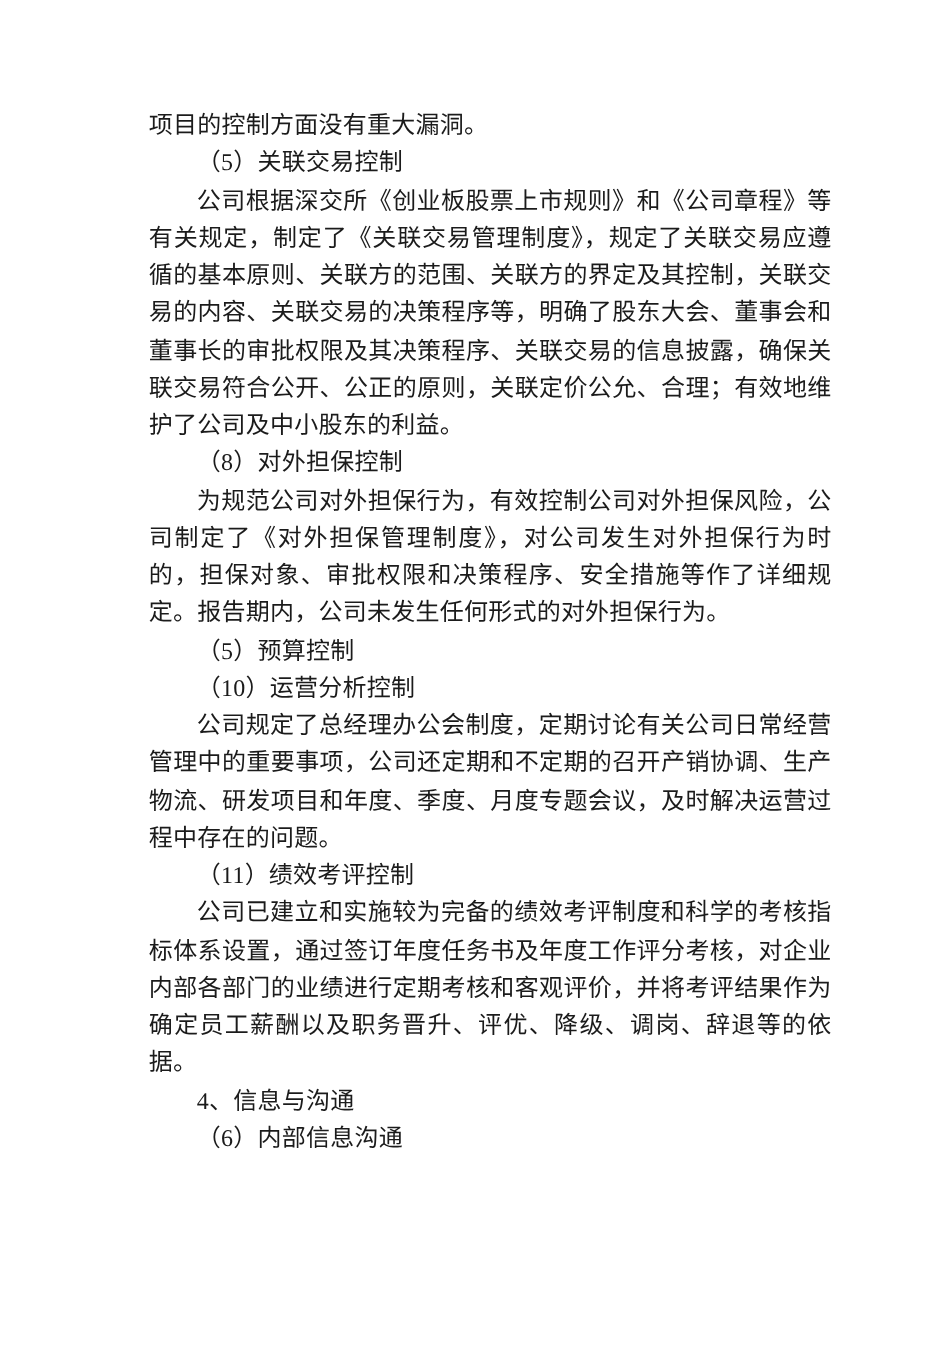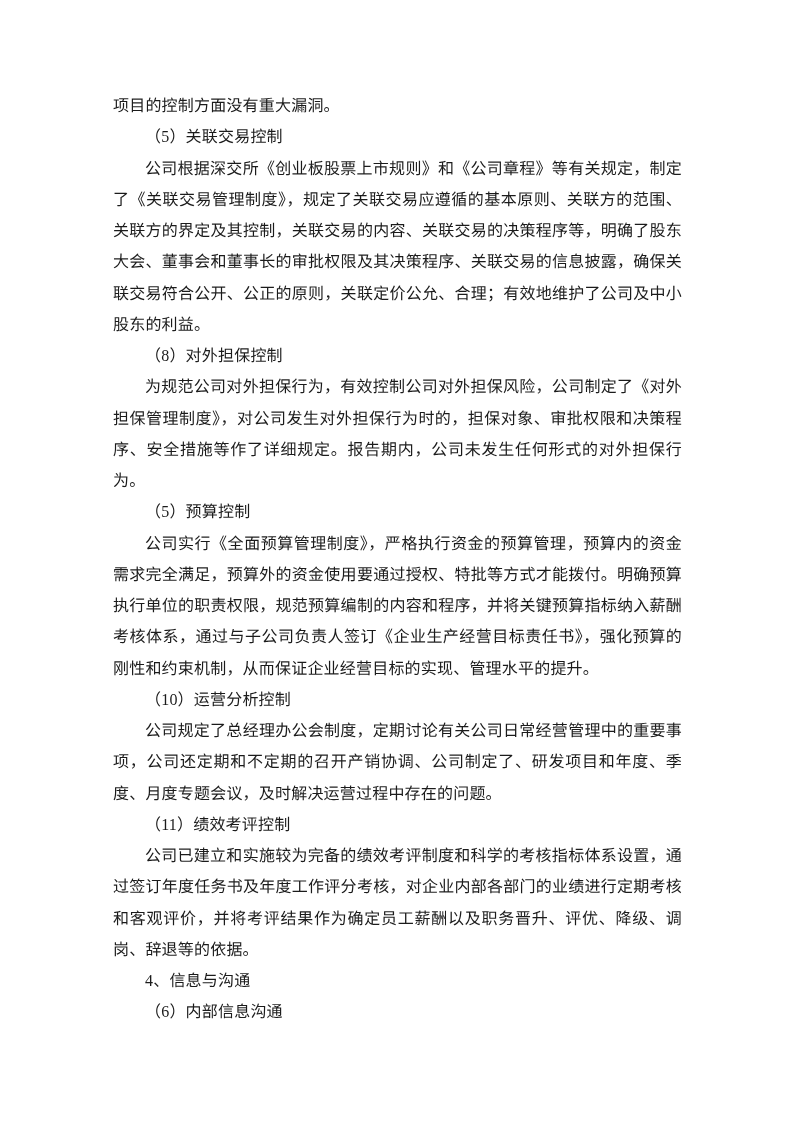--- a/index.html
+++ b/index.html
@@ -11,24 +11,24 @@
     position: relative;
     width: 793px;
     height: 1122px;
     margin: 0 auto;
     background: #ffffff;
     overflow: hidden;
   }
   .content {
     position: absolute;
     top: 90px;
-    left: 113px;
+    left: 124px;
     width: 569px;
     font-family: "Liberation Serif", "DejaVu Serif", serif;
-    font-size: 16px;
+    font-size: 20px;
     line-height: 31.25px;
     color: #1b1b1b;
     text-align: justify;
     text-justify: inter-ideograph;
     text-align-last: left;
     letter-spacing: 0.2px;
   }
   .content p {
     margin: 0;
     padding: 0;
@@ -44,21 +44,20 @@
 <body>
 
 <div class="page">
   <div class="content">
     <p class="no-indent">项目的控制方面没有重大漏洞。</p>
     <p class="indent">（5）关联交易控制</p>
     <p class="indent">公司根据深交所《创业板股票上市规则》和《公司章程》等有关规定，制定了《关联交易管理制度》，规定了关联交易应遵循的基本原则、关联方的范围、关联方的界定及其控制，关联交易的内容、关联交易的决策程序等，明确了股东大会、董事会和董事长的审批权限及其决策程序、关联交易的信息披露，确保关联交易符合公开、公正的原则，关联定价公允、合理；有效地维护了公司及中小股东的利益。</p>
     <p class="indent">（8）对外担保控制</p>
     <p class="indent">为规范公司对外担保行为，有效控制公司对外担保风险，公司制定了《对外担保管理制度》，对公司发生对外担保行为时的，担保对象、审批权限和决策程序、安全措施等作了详细规定。报告期内，公司未发生任何形式的对外担保行为。</p>
     <p class="indent">（5）预算控制</p>
-    <p class="indent">公司实行《全面预算管理制度》，严格执行资金的预算管理，预算内的资金需求完全满足，预算外的资金使用要通过授权、特批等方式才能拨付。明确预算执行单位的职责权限，规范预算编制的内容和程序，并将关键预算指标纳入薪酬考核体系，通过与子公司负责人签订《企业生产经营目标责任书》，强化预算的刚性和约束机制，从而保证企业经营目标的实现、管理水平的提升。</p>
     <p class="indent">（10）运营分析控制</p>
-    <p class="indent">公司规定了总经理办公会制度，定期讨论有关公司日常经营管理中的重要事项，公司还定期和不定期的召开产销协调、公司制定了、研发项目和年度、季度、月度专题会议，及时解决运营过程中存在的问题。</p>
+    <p class="indent">公司规定了总经理办公会制度，定期讨论有关公司日常经营管理中的重要事项，公司还定期和不定期的召开产销协调、生产物流、研发项目和年度、季度、月度专题会议，及时解决运营过程中存在的问题。</p>
     <p class="indent">（11）绩效考评控制</p>
     <p class="indent">公司已建立和实施较为完备的绩效考评制度和科学的考核指标体系设置，通过签订年度任务书及年度工作评分考核，对企业内部各部门的业绩进行定期考核和客观评价，并将考评结果作为确定员工薪酬以及职务晋升、评优、降级、调岗、辞退等的依据。</p>
     <p class="indent">4、信息与沟通</p>
     <p class="indent">（6）内部信息沟通</p>
   </div>
 </div>
 
 </body></html>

* * * * *

Work to complete >> Repeat each line of the records exactly. Do not include the pictures.

Task solution >>
--- a/index.html
+++ b/index.html
@@ -11,24 +11,24 @@
     position: relative;
     width: 793px;
     height: 1122px;
     margin: 0 auto;
     background: #ffffff;
     overflow: hidden;
   }
   .content {
     position: absolute;
     top: 90px;
-    left: 113px;
+    left: 124px;
     width: 569px;
     font-family: "Liberation Serif", "DejaVu Serif", serif;
-    font-size: 16px;
+    font-size: 20px;
     line-height: 31.25px;
     color: #1b1b1b;
     text-align: justify;
     text-justify: inter-ideograph;
     text-align-last: left;
     letter-spacing: 0.2px;
   }
   .content p {
     margin: 0;
     padding: 0;
@@ -44,21 +44,20 @@
 <body>
 
 <div class="page">
   <div class="content">
     <p class="no-indent">项目的控制方面没有重大漏洞。</p>
     <p class="indent">（5）关联交易控制</p>
     <p class="indent">公司根据深交所《创业板股票上市规则》和《公司章程》等有关规定，制定了《关联交易管理制度》，规定了关联交易应遵循的基本原则、关联方的范围、关联方的界定及其控制，关联交易的内容、关联交易的决策程序等，明确了股东大会、董事会和董事长的审批权限及其决策程序、关联交易的信息披露，确保关联交易符合公开、公正的原则，关联定价公允、合理；有效地维护了公司及中小股东的利益。</p>
     <p class="indent">（8）对外担保控制</p>
     <p class="indent">为规范公司对外担保行为，有效控制公司对外担保风险，公司制定了《对外担保管理制度》，对公司发生对外担保行为时的，担保对象、审批权限和决策程序、安全措施等作了详细规定。报告期内，公司未发生任何形式的对外担保行为。</p>
     <p class="indent">（5）预算控制</p>
-    <p class="indent">公司实行《全面预算管理制度》，严格执行资金的预算管理，预算内的资金需求完全满足，预算外的资金使用要通过授权、特批等方式才能拨付。明确预算执行单位的职责权限，规范预算编制的内容和程序，并将关键预算指标纳入薪酬考核体系，通过与子公司负责人签订《企业生产经营目标责任书》，强化预算的刚性和约束机制，从而保证企业经营目标的实现、管理水平的提升。</p>
     <p class="indent">（10）运营分析控制</p>
-    <p class="indent">公司规定了总经理办公会制度，定期讨论有关公司日常经营管理中的重要事项，公司还定期和不定期的召开产销协调、公司制定了、研发项目和年度、季度、月度专题会议，及时解决运营过程中存在的问题。</p>
+    <p class="indent">公司规定了总经理办公会制度，定期讨论有关公司日常经营管理中的重要事项，公司还定期和不定期的召开产销协调、生产物流、研发项目和年度、季度、月度专题会议，及时解决运营过程中存在的问题。</p>
     <p class="indent">（11）绩效考评控制</p>
     <p class="indent">公司已建立和实施较为完备的绩效考评制度和科学的考核指标体系设置，通过签订年度任务书及年度工作评分考核，对企业内部各部门的业绩进行定期考核和客观评价，并将考评结果作为确定员工薪酬以及职务晋升、评优、降级、调岗、辞退等的依据。</p>
     <p class="indent">4、信息与沟通</p>
     <p class="indent">（6）内部信息沟通</p>
   </div>
 </div>
 
 </body></html>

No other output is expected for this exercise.